I have a table of data, where I've labeled the rows based on a cluster they fall into, as well as calculated the average of the rows column values. I would like to select the median row for each cluster.

For example sake, just looking at one, I would like to use:

    median(as.numeric(as.vector(subset(df,df$cluster == i )$avg))) 

I can see that

> as.numeric(as.vector(subset(df,df$cluster == i )$avg))
 [1] 48.11111111 47.77777778 49.44444444 49.33333333 47.55555556 46.55555556 47.44444444 47.11111111 45.66666667 45.44444444

And yet, the median is

> median(as.numeric(as.vector(subset(df,df$cluster == i )$avg)))
[1] 47.5

I would like to find the median record, by matching the median returned with the average in the column, but that isn't possible with this return.

I've found some documentation and questions on rounding with the mean function, but that doesn't seem to apply to this unfortunately.

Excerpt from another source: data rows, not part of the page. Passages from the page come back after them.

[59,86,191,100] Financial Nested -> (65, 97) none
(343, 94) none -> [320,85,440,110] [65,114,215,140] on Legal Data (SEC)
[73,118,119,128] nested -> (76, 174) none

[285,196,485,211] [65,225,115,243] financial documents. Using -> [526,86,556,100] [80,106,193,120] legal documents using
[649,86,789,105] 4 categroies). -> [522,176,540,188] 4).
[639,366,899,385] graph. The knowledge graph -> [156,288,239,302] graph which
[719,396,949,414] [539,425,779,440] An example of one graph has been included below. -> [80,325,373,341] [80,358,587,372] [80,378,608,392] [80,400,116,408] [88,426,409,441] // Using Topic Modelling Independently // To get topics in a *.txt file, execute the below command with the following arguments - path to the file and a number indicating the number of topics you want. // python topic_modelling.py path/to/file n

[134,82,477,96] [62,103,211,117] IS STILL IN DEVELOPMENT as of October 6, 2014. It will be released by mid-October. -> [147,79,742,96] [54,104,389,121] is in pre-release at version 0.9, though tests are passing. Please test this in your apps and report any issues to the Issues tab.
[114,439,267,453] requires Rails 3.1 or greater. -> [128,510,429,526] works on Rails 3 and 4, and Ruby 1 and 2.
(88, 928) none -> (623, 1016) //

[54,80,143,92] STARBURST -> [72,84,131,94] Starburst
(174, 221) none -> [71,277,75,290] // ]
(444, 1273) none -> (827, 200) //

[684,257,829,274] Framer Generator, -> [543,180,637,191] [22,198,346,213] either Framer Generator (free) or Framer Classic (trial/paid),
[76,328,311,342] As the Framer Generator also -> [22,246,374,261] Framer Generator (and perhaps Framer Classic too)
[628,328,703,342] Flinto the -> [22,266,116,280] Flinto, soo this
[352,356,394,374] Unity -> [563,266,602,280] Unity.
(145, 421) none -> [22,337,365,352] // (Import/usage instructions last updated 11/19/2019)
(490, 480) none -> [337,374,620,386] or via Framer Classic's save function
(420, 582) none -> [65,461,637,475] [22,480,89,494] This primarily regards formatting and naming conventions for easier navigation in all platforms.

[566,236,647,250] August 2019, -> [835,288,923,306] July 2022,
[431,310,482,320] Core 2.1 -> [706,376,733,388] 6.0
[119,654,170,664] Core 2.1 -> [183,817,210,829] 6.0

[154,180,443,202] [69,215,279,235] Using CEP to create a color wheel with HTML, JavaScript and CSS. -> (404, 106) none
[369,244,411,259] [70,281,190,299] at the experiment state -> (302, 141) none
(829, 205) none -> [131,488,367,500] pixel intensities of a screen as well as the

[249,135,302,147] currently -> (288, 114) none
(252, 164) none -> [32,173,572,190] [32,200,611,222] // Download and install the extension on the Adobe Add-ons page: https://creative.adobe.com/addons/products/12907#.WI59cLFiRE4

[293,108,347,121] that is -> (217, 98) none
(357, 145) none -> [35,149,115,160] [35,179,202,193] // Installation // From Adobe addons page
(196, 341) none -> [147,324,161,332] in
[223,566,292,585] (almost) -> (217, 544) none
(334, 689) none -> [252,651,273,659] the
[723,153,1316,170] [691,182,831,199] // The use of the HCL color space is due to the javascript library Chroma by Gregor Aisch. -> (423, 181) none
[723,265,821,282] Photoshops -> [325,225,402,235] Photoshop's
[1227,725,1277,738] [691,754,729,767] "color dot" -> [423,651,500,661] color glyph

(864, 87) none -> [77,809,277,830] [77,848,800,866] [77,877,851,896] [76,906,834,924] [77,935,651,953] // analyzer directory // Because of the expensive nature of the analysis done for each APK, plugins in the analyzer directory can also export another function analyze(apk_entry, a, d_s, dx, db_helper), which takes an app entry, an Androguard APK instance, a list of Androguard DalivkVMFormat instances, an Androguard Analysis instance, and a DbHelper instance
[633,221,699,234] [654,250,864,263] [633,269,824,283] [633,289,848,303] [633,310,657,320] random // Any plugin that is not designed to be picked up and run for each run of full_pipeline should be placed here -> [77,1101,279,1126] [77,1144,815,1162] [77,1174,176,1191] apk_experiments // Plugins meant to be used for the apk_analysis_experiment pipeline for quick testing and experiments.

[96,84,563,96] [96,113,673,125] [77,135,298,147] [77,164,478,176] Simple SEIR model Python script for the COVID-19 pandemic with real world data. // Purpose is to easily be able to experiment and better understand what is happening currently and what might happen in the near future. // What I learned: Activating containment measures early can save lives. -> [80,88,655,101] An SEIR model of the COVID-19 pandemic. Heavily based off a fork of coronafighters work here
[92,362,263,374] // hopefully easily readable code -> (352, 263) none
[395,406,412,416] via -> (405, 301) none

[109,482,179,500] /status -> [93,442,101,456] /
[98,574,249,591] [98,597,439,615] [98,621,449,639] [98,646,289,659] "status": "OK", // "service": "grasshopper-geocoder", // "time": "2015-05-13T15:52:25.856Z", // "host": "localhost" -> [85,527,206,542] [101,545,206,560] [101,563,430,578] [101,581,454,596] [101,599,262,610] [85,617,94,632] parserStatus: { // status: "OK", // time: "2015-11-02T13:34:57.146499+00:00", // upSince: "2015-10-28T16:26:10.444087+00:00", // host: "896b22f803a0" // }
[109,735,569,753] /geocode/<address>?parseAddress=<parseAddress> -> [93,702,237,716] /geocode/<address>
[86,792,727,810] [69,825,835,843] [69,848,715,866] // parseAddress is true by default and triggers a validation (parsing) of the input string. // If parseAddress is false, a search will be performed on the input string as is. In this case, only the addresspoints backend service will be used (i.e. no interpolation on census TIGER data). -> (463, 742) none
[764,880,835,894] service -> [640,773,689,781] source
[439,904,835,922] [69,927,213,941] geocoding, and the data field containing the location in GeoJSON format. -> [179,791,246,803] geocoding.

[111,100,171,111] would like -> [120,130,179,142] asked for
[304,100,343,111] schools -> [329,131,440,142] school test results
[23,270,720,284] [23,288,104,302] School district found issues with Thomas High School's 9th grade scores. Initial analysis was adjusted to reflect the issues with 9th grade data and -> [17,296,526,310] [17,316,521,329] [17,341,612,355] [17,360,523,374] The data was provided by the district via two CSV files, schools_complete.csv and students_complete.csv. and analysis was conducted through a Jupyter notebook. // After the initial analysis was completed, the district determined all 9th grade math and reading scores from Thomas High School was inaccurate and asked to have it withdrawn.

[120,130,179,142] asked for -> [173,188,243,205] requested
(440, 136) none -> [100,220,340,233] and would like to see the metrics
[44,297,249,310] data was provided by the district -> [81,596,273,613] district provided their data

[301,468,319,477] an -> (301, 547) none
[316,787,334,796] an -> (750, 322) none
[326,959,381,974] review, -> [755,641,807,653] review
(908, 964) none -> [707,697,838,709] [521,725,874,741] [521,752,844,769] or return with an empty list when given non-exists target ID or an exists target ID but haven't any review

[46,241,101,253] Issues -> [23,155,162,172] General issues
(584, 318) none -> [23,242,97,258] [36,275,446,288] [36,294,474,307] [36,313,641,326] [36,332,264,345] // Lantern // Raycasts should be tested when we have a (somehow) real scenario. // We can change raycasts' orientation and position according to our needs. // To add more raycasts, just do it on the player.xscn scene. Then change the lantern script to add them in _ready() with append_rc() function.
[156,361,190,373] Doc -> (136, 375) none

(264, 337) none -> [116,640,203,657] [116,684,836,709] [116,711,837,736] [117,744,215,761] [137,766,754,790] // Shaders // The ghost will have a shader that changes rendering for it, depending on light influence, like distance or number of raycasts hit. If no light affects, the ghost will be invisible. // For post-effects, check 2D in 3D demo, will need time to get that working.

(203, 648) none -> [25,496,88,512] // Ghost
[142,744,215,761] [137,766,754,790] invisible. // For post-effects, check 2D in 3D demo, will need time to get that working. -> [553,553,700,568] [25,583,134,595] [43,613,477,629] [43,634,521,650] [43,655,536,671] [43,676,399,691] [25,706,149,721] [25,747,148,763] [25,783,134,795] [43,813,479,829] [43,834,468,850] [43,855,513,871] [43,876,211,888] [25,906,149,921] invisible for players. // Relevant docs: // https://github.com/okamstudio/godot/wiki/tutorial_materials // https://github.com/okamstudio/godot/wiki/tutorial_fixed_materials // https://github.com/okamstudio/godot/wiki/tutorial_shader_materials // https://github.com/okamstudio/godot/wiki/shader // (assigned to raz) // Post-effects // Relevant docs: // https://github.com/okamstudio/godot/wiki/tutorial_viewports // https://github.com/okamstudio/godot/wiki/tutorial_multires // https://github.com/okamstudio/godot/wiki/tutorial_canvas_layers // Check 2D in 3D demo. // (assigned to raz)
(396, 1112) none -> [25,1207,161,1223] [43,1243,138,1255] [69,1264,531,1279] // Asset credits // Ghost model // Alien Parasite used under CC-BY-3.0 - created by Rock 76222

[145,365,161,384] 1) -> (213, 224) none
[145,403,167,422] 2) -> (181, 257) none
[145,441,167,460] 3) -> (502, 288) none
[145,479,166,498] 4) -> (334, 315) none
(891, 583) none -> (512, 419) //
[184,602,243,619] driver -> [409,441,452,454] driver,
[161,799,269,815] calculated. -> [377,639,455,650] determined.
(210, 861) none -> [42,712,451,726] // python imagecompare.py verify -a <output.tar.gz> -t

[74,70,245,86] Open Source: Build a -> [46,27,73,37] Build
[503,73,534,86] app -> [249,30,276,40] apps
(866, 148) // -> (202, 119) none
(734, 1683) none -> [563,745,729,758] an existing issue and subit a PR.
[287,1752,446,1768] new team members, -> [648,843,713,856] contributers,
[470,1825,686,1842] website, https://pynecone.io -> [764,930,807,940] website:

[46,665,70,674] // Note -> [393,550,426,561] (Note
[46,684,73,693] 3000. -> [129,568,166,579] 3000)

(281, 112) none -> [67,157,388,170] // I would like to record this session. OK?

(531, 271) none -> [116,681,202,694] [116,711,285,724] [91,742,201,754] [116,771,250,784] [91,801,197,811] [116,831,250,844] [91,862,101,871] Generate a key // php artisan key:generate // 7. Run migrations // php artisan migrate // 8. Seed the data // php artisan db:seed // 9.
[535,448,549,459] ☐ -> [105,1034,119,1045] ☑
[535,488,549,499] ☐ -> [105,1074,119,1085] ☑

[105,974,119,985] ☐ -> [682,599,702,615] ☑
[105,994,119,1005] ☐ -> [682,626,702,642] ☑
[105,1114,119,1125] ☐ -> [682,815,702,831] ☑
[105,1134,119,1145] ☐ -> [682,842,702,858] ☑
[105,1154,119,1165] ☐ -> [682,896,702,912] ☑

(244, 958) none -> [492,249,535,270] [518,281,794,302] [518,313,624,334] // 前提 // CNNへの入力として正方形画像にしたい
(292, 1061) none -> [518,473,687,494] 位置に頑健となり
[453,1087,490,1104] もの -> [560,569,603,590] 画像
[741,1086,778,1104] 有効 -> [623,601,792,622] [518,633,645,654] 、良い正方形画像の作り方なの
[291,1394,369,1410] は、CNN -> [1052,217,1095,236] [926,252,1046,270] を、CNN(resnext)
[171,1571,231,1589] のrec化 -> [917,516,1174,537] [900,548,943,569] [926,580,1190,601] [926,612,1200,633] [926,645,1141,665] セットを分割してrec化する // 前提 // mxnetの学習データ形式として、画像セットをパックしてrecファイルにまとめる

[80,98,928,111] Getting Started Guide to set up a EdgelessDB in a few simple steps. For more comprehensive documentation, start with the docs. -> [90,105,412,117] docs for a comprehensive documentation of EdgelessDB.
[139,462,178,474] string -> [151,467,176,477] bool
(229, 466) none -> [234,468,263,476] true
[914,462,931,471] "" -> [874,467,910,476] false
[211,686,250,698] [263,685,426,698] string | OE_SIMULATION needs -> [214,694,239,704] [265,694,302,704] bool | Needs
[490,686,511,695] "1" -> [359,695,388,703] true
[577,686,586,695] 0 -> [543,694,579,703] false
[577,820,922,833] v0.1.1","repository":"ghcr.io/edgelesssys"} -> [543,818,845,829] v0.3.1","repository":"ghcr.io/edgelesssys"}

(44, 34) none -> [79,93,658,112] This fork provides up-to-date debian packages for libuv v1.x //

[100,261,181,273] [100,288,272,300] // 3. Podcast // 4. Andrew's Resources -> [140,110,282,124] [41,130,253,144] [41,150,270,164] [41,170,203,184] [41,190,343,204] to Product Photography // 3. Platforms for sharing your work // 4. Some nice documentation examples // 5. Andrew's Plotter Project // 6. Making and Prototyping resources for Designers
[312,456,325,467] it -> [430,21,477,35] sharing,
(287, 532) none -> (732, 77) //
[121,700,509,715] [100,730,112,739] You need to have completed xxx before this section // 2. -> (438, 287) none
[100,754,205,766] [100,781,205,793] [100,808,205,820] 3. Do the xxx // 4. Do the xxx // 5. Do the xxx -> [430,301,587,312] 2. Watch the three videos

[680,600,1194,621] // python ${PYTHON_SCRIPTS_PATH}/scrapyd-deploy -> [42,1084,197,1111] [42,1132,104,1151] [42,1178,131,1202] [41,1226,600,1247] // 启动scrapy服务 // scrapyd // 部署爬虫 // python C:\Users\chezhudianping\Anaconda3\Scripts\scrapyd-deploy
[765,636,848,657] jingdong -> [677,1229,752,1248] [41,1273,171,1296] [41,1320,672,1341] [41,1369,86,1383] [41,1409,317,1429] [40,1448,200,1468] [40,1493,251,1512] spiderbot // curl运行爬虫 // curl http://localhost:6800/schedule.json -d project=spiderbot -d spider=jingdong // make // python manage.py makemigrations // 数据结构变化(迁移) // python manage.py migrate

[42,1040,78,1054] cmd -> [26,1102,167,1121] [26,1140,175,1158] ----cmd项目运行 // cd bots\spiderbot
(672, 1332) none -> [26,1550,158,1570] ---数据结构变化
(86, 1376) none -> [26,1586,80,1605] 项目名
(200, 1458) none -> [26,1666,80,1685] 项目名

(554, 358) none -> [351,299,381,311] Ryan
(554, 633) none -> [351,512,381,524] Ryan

I could also limit the data decimal places, but some records will be too close, that duplicates will be common if rounded to one decimal.

schm1651
  • 25
  • 1
  • 6
  • When the input has an even number of values (like the 10 values you have) then there is not a value directly in the middle. The standard definition of a median (which R implements) [averages the two middle values](https://en.wikipedia.org/wiki/Median#Finite_set_of_numbers) in the case of an even number of inputs. You could `rank` the data, and in the case of an even-length input select either the `n/2` or `n/2 + 1` record. – Gregor Thomas Apr 01 '19 at 18:48

2 Answers2

0

When the input has an even number of values (like the 10 values you have) then there is not a value directly in the middle. The standard definition of a median (which R implements) averages the two middle values in the case of an even number of inputs. You could rank the data, and in the case of an even-length input select either the n/2 or n/2 + 1 record.

So, if your data was x = c(8, 6, 7, 5), the median is 6.5. You seem to want the index of "the median", that is either 2 or 3.

If we assume there are no ties, then we can get these answers with

which(rank(x) == length(x) / 2)
# [1] 2
which(rank(x) == length(x) / 2 + 1)
# [1] 3

If ties are a possibility, then rank's default tie-breaking method will cause you some problems. Have a look at ?rank and figure out which option you'd like to use.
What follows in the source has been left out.